Dan ketukannya … semakin lama sepertinya membuatnya semakin ketakutan. Tanpa ada alasan yang jelas terpampang dalam pikirannya.

Sebenarnya, ada apa gerangan?

.

.

.

.

.

~a shigatsu wa kimi no uso fanfiction~

bunga tidur dan bunga matahari © fuyuhanacherry

shigatsu wa kimi no uso © Naoshi Arakawa

.

.

.

waning : ooc [maybe], typo(s), drabble, dll

.

.

.

Enjoy

.

.

.

Masih dalam kondisi yang sama seperti menit-menit lalu yang t'lah terlewati, dua murid SMP kelas tiga itu masih belum berkutik dengan hal lain—selain dua buah alat musik yang sudah menjadi sahabat mereka—piano dan biola, tentunya. Berlatih keras untuk dapat tampil maksimal di perlombaan final esok lusa menjadi harapan mereka untuk mendapatkan kemenangan. Walau kemenangan bukanlah segalanya, namun tetap saja, mendapatkan kemenangan itu adalah penghargaan yang mulia bagi seorang musisi seperti mereka itu.

Mereka begitu sibuk, seakan dunia hanya dipenuhi musik dan hanya dihuni oleh mereka berdua.

Berdua saja.

"Hei, Kousei."

Menghentikan kegiatan tekan-menekan tuts, si pemuda berkacamata kemudian mengarahkan pandangannya pada si gadis yang masih dengan seragam sekolah biru dengan dasi merah mudanya. "Ada apa?"

"Kau sadar, tidak?"

Kousei sedikit meluangkan waktunya untuk memikirkan maksud dari perkataan Kaori tersebut, sampai pada akhirnya tak juga ditemukan. Dia pun menggelengkan kepalanya.

Gadis itu melangkah, mendekati alat musik raksasa yang biasa dimainkan Kousei dengan perlahan. "Aku ini sudah tiada."

Suasana bergeming. Sinar oranye dari luar jendela memancar ke dalam ruang musik, membuatnya seperti panggung drama di televisi. Benar-benar sepi. Sampai tiga puluh detik berlalu, belum ada sahutan lain di antara mereka berdua.

"Aku …."

"Kousei …."

"Aku sebenarnya …."

"Kousei!"

"Menyadarinya … Kaori …."

"KOUSEI!"

Ugh—cahaya langsung menyerbu kedua matanya. Cerah sekali. Membuat laki-laki itu tak kuasa untuk membuka matanya secara langsung.

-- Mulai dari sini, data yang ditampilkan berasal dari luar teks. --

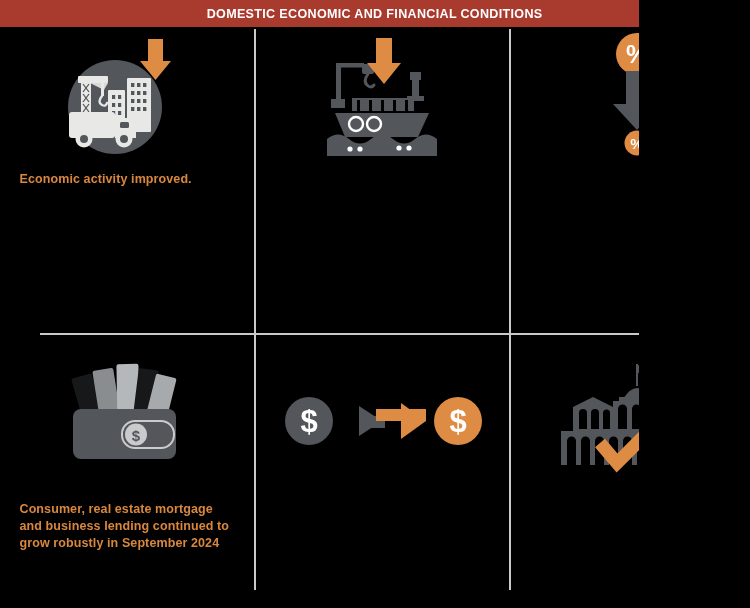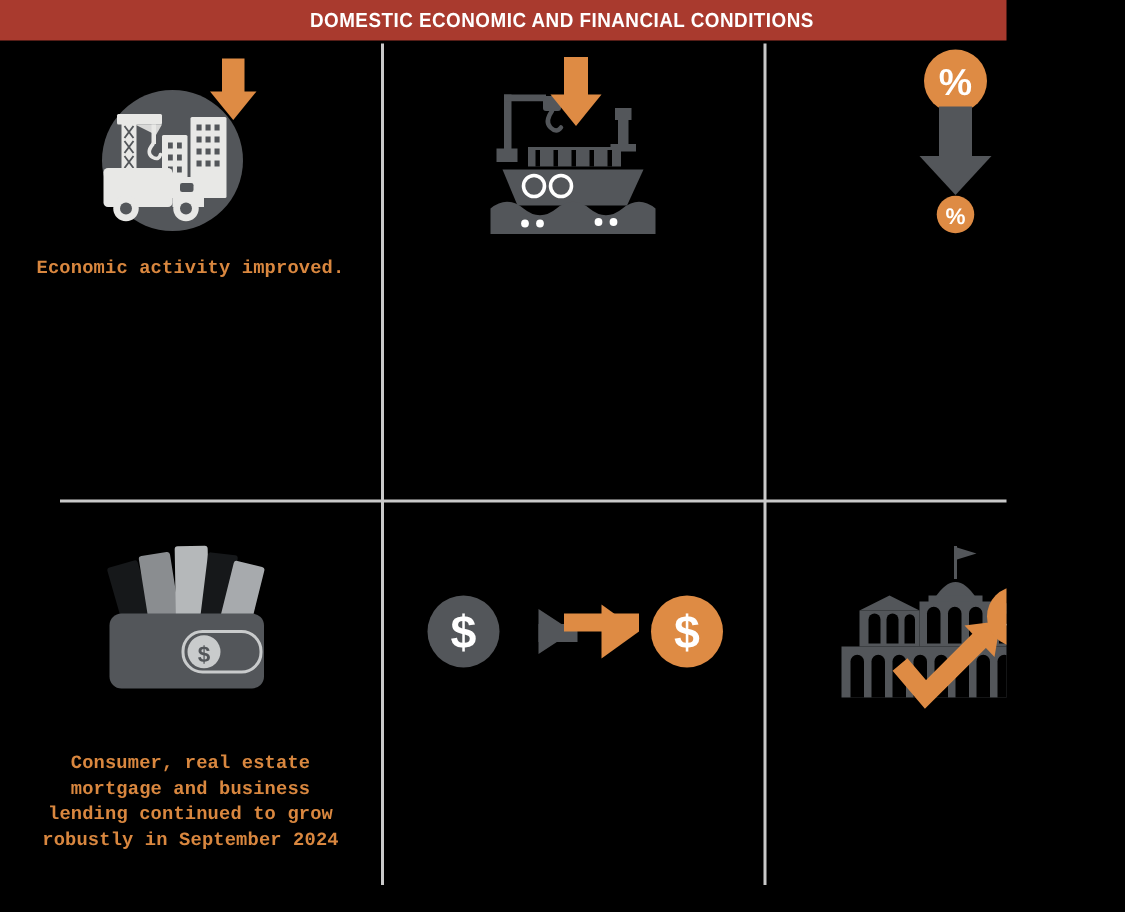"DOMESTIC ECONOMIC AND FINANCIAL" #page { padding-left: 32px -> none }
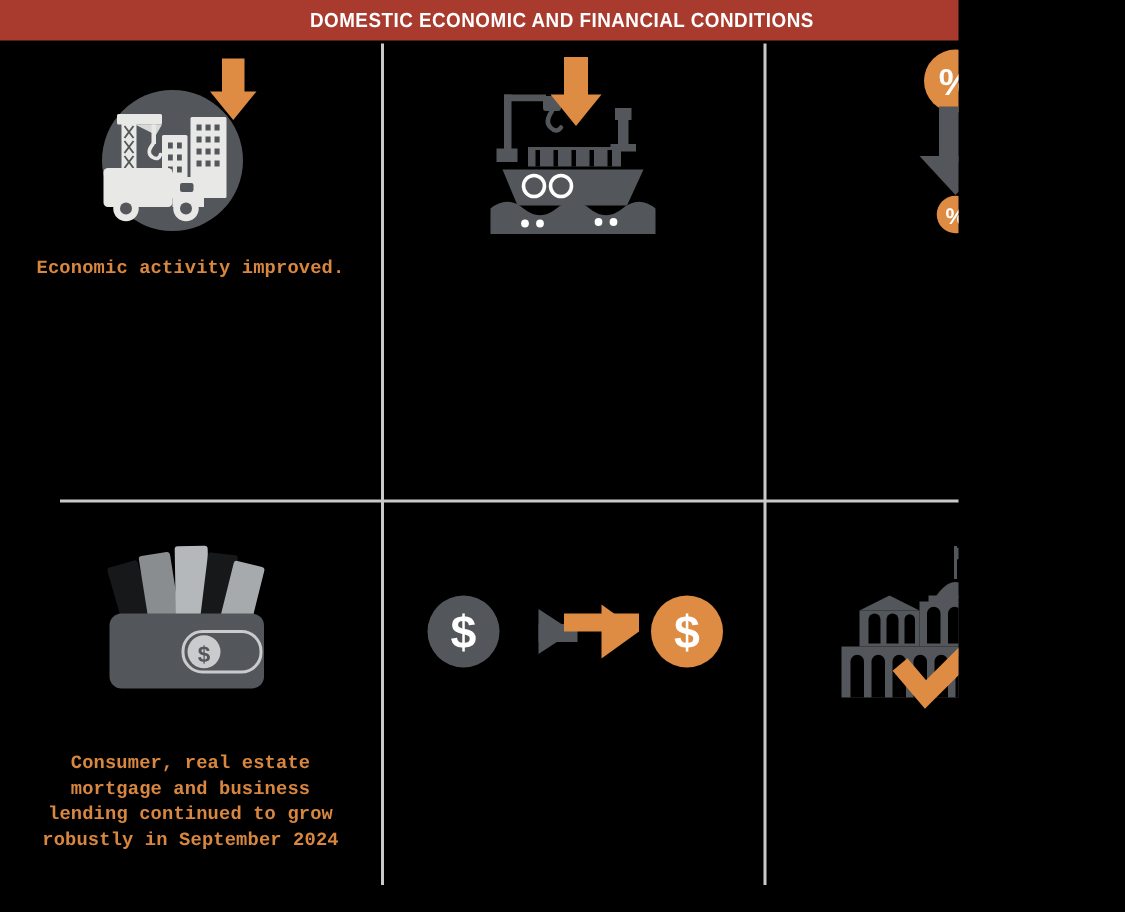"Economic activity improved." .caption { font-family: Liberation Mono, monospace -> Liberation Sans, sans-serif; text-align: center -> left }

Ternyata di ruang musik. Sama seperti yang sebelumnya ia temui di alam bawah sadar yang tak ia ingat lagi sekarang. Hanya saja, saat ini belum memasuki waktu petang sehingga ia masih dapat melihat anak-anak yang berlalu lalang di luar jendela.

"Kousei …."

"Tsu-Tsubaki?"

Gadis di hadapannya terdiam. Kondisi wajahnya terlihat kacau. Kousei kemudian mengerti, gadis itu baru saja menangis.

"Kau menangis?"

"Diam!"

Masih bingung dengan pemandangan yang ada di depan matanya, Kousei kemudian duduk berhadapan dengan gadis berambut coklat itu.

Perlahan tangan kanannya menepuk pundak si gadis, pelan-pelan sampai kemudian Kousei mengusap rambutnya, mencoba menenangkan Tsubaki yang sepertinya ingin menangis lagi—padahal dia pun belum tau apa alasan gadis itu menangis.

"Tadi kau mengigau."

"Eh?"

"Itu membuatku takut, tahu!"

Makin tidak jelas saja perkataan si Tsubaki ini, pikir Kousei. Tapi sudahlah, bukan saatnya untuk melemparkan kata-kata ejekan seperti yang biasa ia lakukan, untuk situasi saat ini. Kousei benar-benar tahu, Tsubaki sedang tidak dalam kondisi yang baik sekarang.

"Eh? Aku baru sadar, ada bunga matahari di sini. apakah sejak aku tidur sudah ada di sini?" Kousei bertanya seraya mengambil sekuntum bunga yang cukup besar dengan warna kuning menyala mengelilingi warna coklat yang menjadi 'inti'nya. Sepertinya bunga ini dari taman sekolah, pikir Kousei setelah dia ingat-ingat pernah menemukan bunga itu tertanam di sana.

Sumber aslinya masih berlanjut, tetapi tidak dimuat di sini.